Dopo il rifiuto netto a Zingaretti il "re delle cravatte" apre al Pd dopo il rifiuto di Rubbettino. A "un giorno da pecora": i Cinquestelle sono in gran confusione..

  Dopo il rifiuto di Rubbettino, Maurizio Talarico scende in campo «Non lascerò la Calabria a chi l’ha calpestata né a nuovi barbari. Serve un’alleanza civica per l’onestà». Maurizio Talarico, l’imprenditore calabrese definito il “re delle cravatte”, aveva raccontato pochi giorni fa a “Un giorno da pecora” di aver detto no alla proposta del Pd di candidarsi a governatore della Calabria.
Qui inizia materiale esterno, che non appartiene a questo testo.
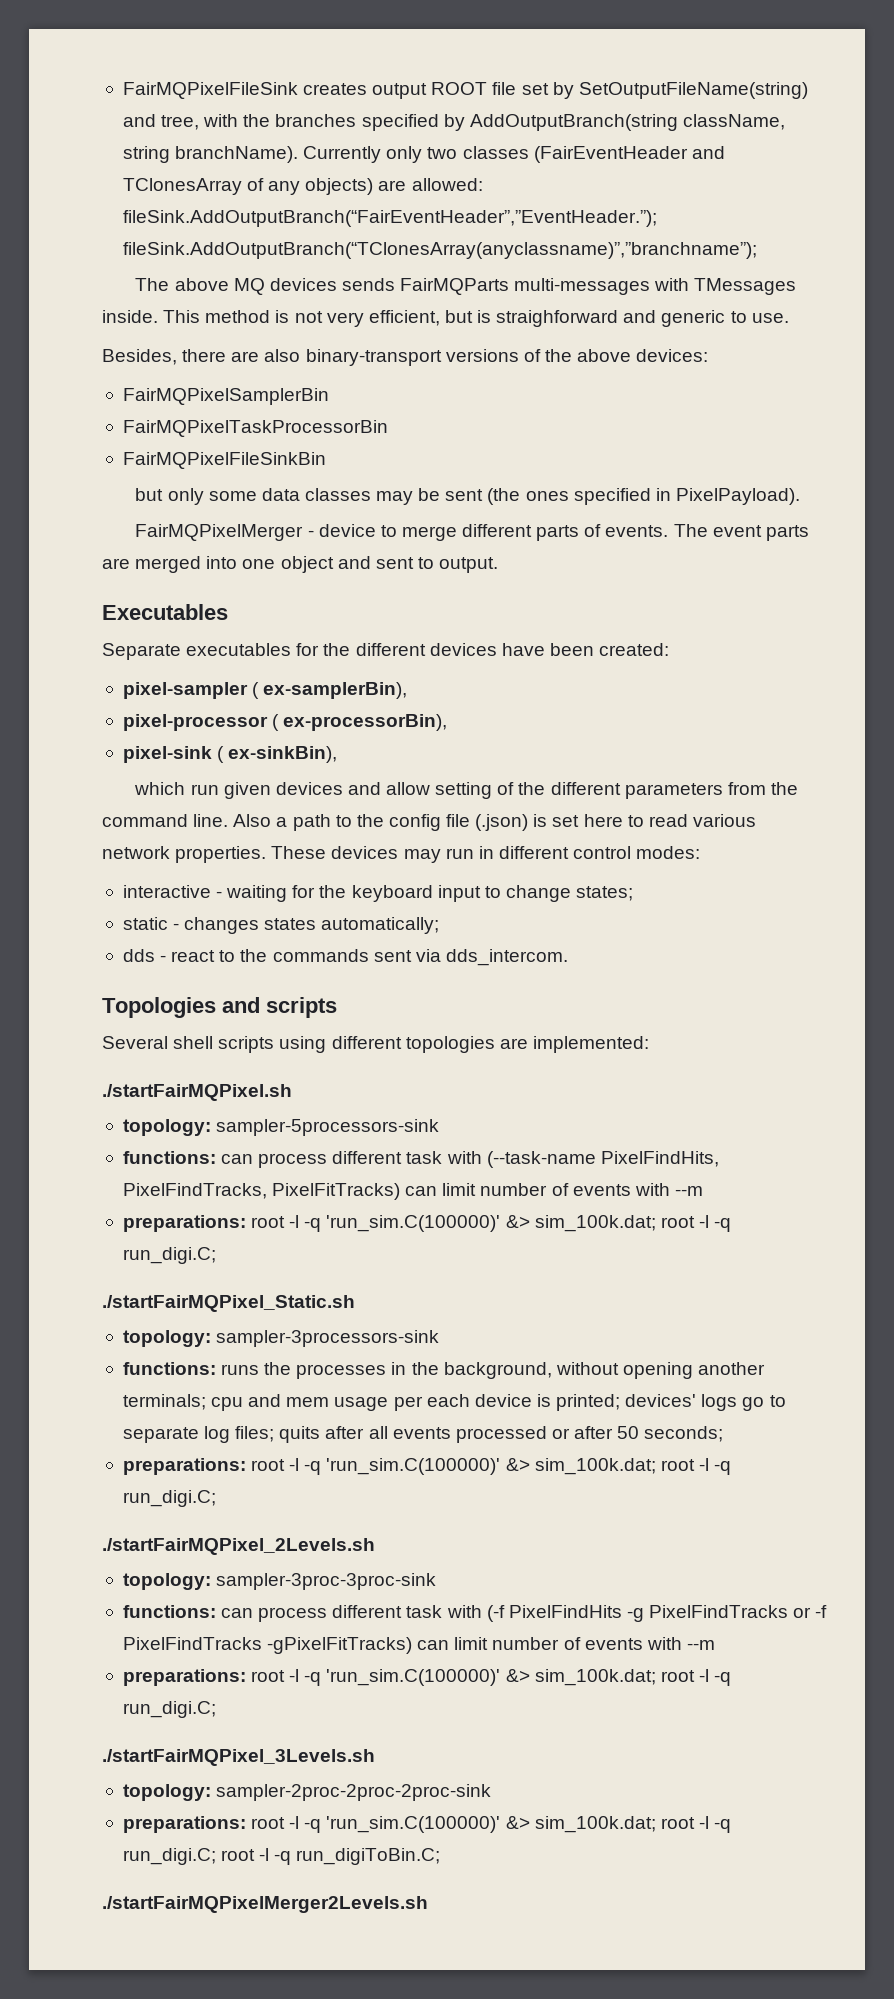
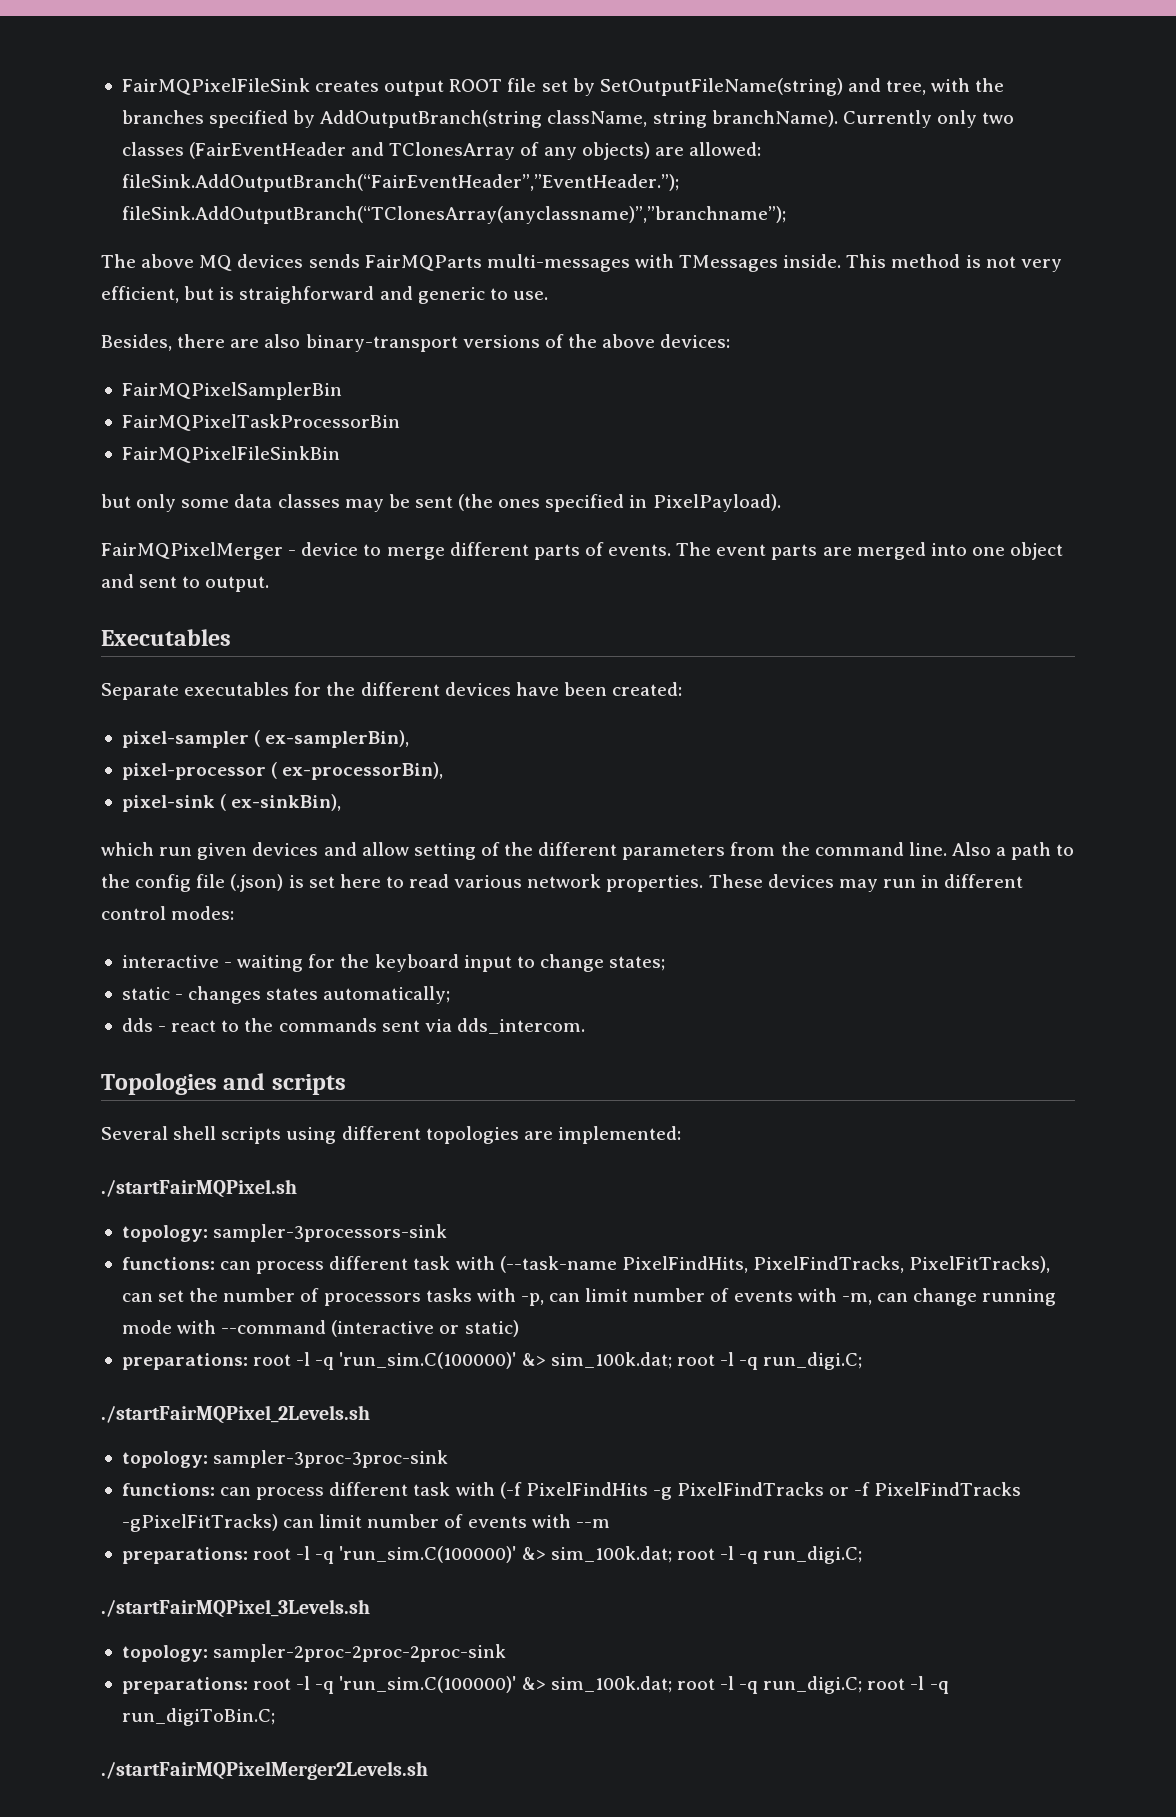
- topology: sampler-5processors-sink
+ topology: sampler-3processors-sink
- functions: can process different task with (--task-name PixelFindHits, PixelFindTracks, PixelFitTracks) can limit number of events with --m
- preparations: root -l -q 'run_sim.C(100000)' &> sim_100k.dat; root -l -q run_digi.C;
- ./startFairMQPixel_Static.sh
- topology: sampler-3processors-sink
- functions: runs the processes in the background, without opening another terminals; cpu and mem usage per each device is printed; devices' logs go to separate log files; quits after all events processed or after 50 seconds;
+ functions: can process different task with (--task-name PixelFindHits, PixelFindTracks, PixelFitTracks), can set the number of processors tasks with -p, can limit number of events with -m, can change running mode with --command (interactive or static)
Meglio l’azienda e le sue urgenze che la politica. Oggi, dopo il passo indietro di Rubbettino, Talarico ci ripensa e, in una nota, si dice pronto a scendere in campo. «Ero stato spronato, onorato dal Pd nella persona di Zingaretti – scrive –, a mettermi al servizio e avevo detto di no esclusivamente per motivi aziendali. Ma di fronte all’indisponibilità anche di Rubettino, sento il dovere morale e civile di ripensarci e di mettermi al servizio della mia terra». Il motivo? «Non la voglio regalare a forze che nel passato l’hanno calpestata e vilipesa, né la voglio consegnare a nuovi barbari». Talarico passa subito dalla disponibilità a un invito all’azione: «Chiamo tutte le forze migliori a unirsi in un’alleanza civica. E chiedo alle forze politiche che ora governano il paese di sostenere non me, Maurizio Talarico, ma il bisogno di rinnovamento, onestà, trasparenza, legalità e buon governo che voglio rappresentare».